You will receive a special liquid diet to use with tubes. There is no cure for diabetic gastroparesis, but usually the disease can be treated with medication and changes in your diet. Good blood sugar control is also helpful in treating gastroparesis. Some medications can help improve movement in your digestive tract. These medicines can help your stomach empty more quickly, and aid the digestion of food. You may need to make changes in your daily diet and the time you eat. Jejunostomy tubes may be temporary and used only if necessary when severe gastroparesis. To help diagnose gastroparesis with barium beefsteak meal tests you will eat food containing barium, allowing the doctor to see your stomach digest food.

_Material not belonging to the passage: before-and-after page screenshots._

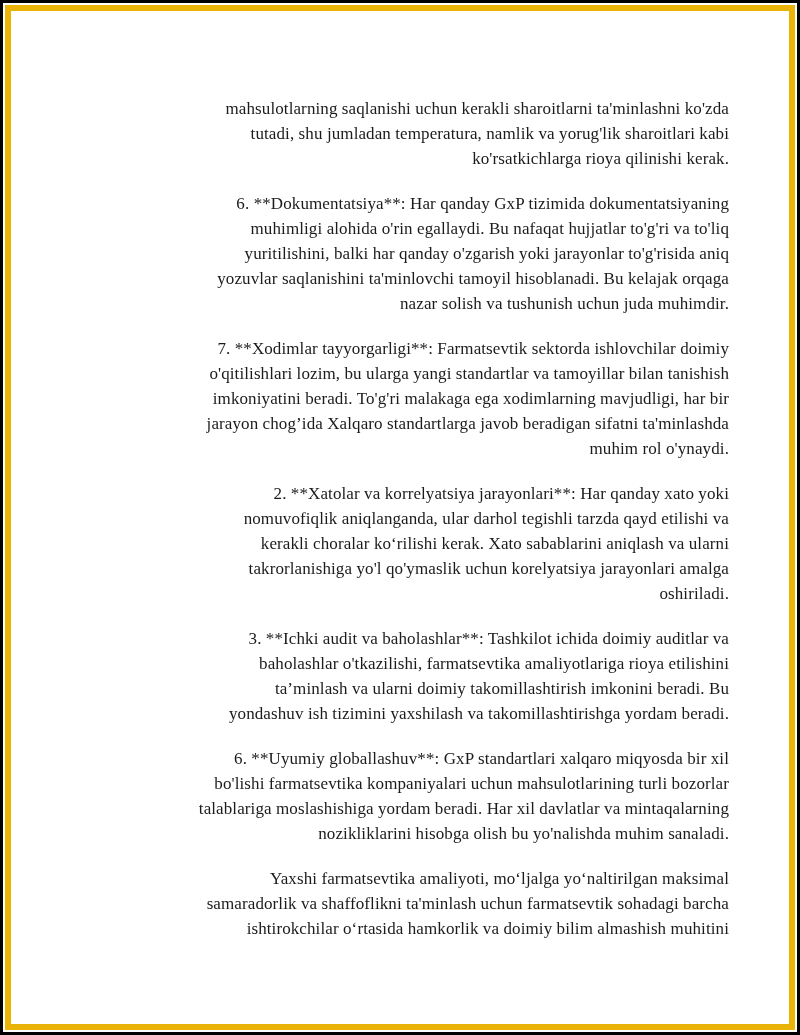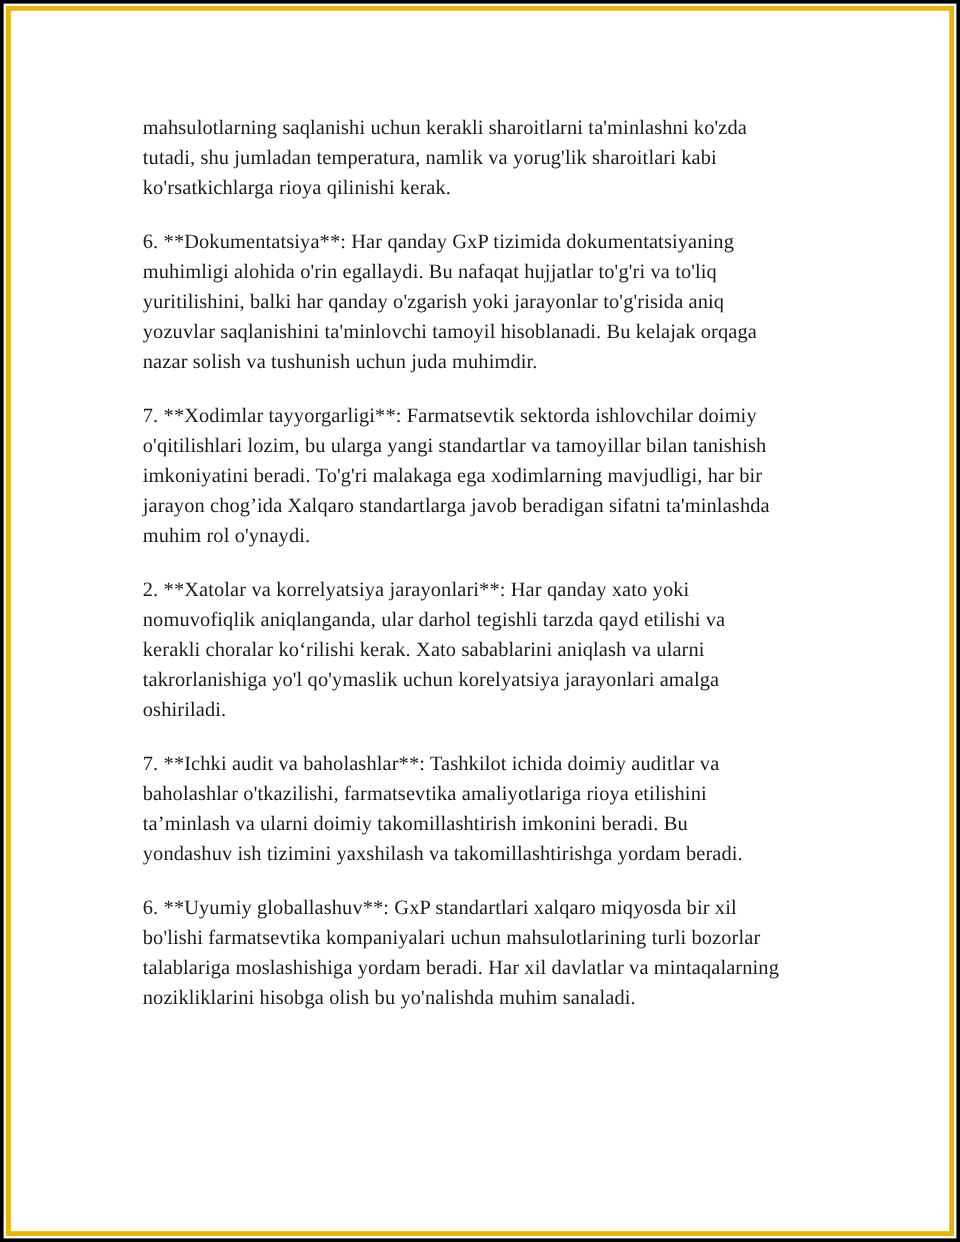"mahsulotlarning saqlanishi uchun kerakli" .page-inner { border: 4px solid #eab308 -> 6px solid #eab308; text-align: none -> right }
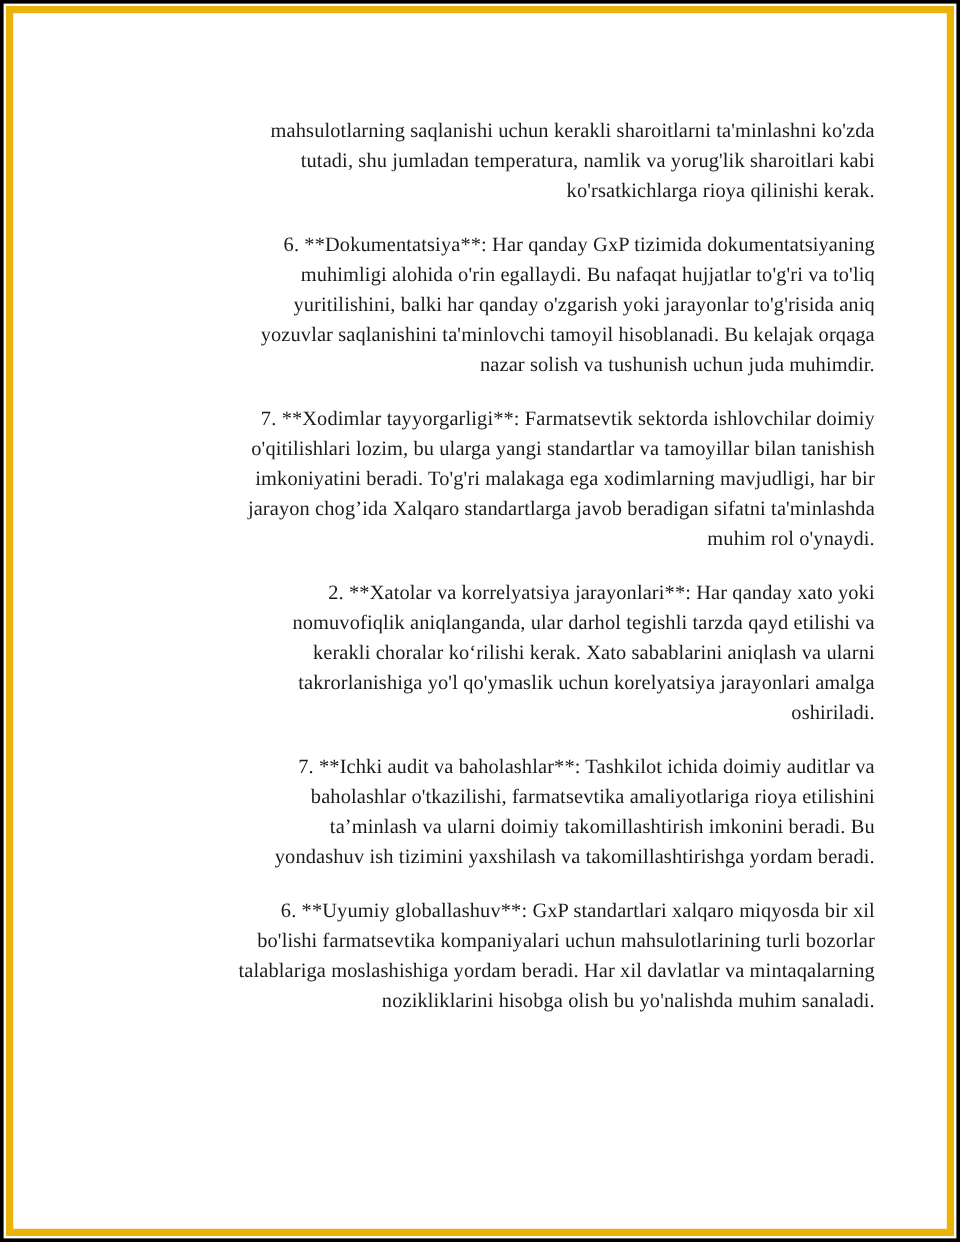"7. **Ichki audit va baholashlar**:" p.doc-paragraph { text: 7 -> 3 }
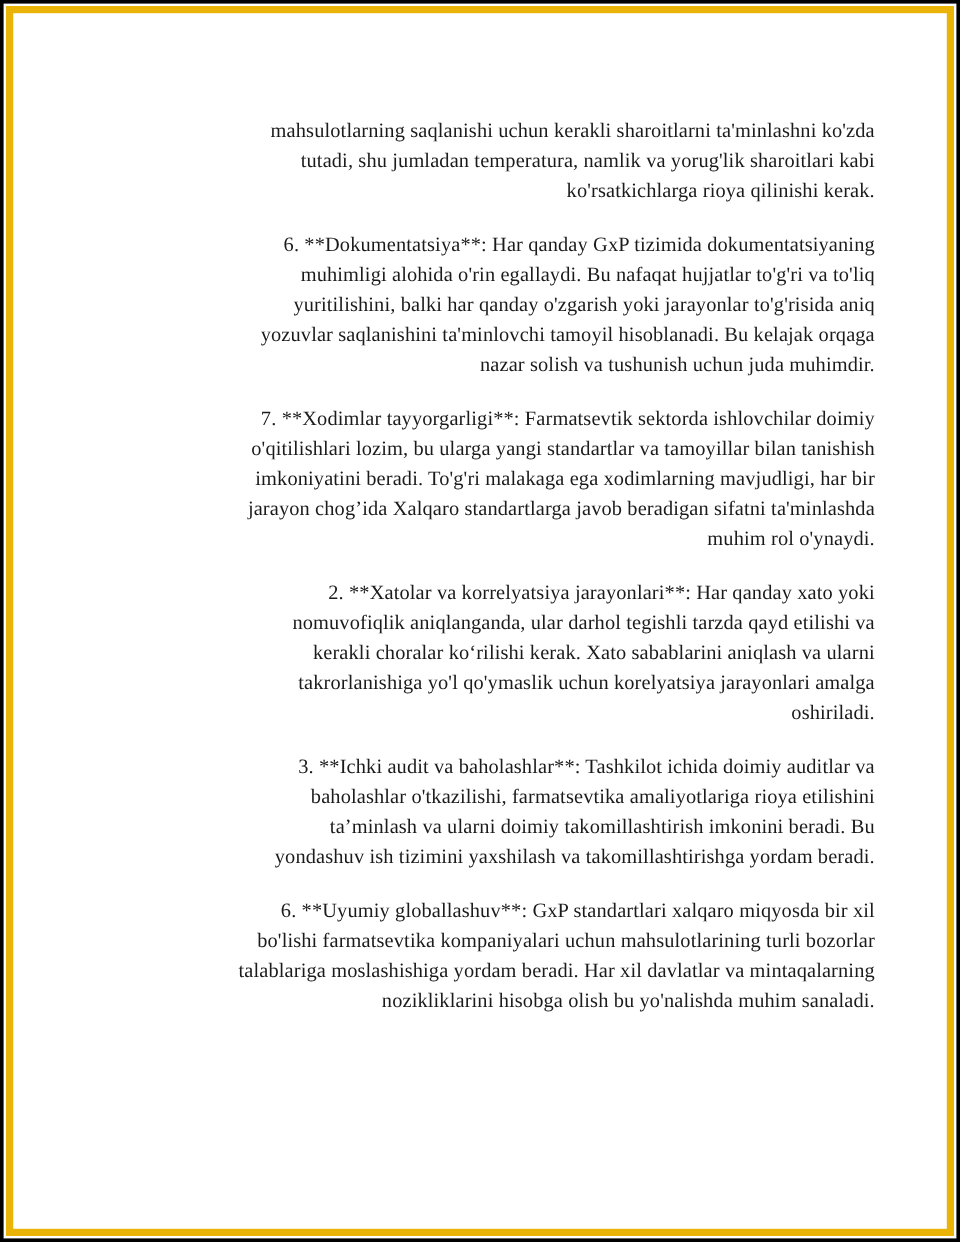"Yaxshi farmatsevtika amaliyoti," p.doc-paragraph { html: none -> <p>Yaxshi farmatsevtika amaliyoti, mo‘ljalga yo‘naltirilgan maksimal samaradorlik va shaffoflikni ta'minlash uchun farmatsevtik sohadagi barcha ishtirokchilar o‘rtasida hamkorlik va doimiy bilim almashish muhitini</p> }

The amount of time it takes to eat a barium to digest and leave the stomach doctor give you an idea of how well the stomach is working.

Avoid these foods because the hard part is digested in the stomach would still be too long and probably forms the bezoars. Treatments including insulin, oral medications, change what and when you eat, and, in severe cases, feeding tubes and intravenous feeding. Change your eating habits can help control gastroparesis. Your doctor or dietitian will give specific instructions, but you may be asked to eat small meals six days, rather than three large ones. If less food enters the stomach each time you eat, it does not become too full. Or the doctor or dietitian may suggest that you try some liquid meals a day until your blood glucose levels stable and gastroparesis has improved. Natural fat slows down digestion of something you don't need if you have gastroparesis and fibers are difficult to digest. Some foods high in fiber such as oranges and broccoli contain material that cannot be digested.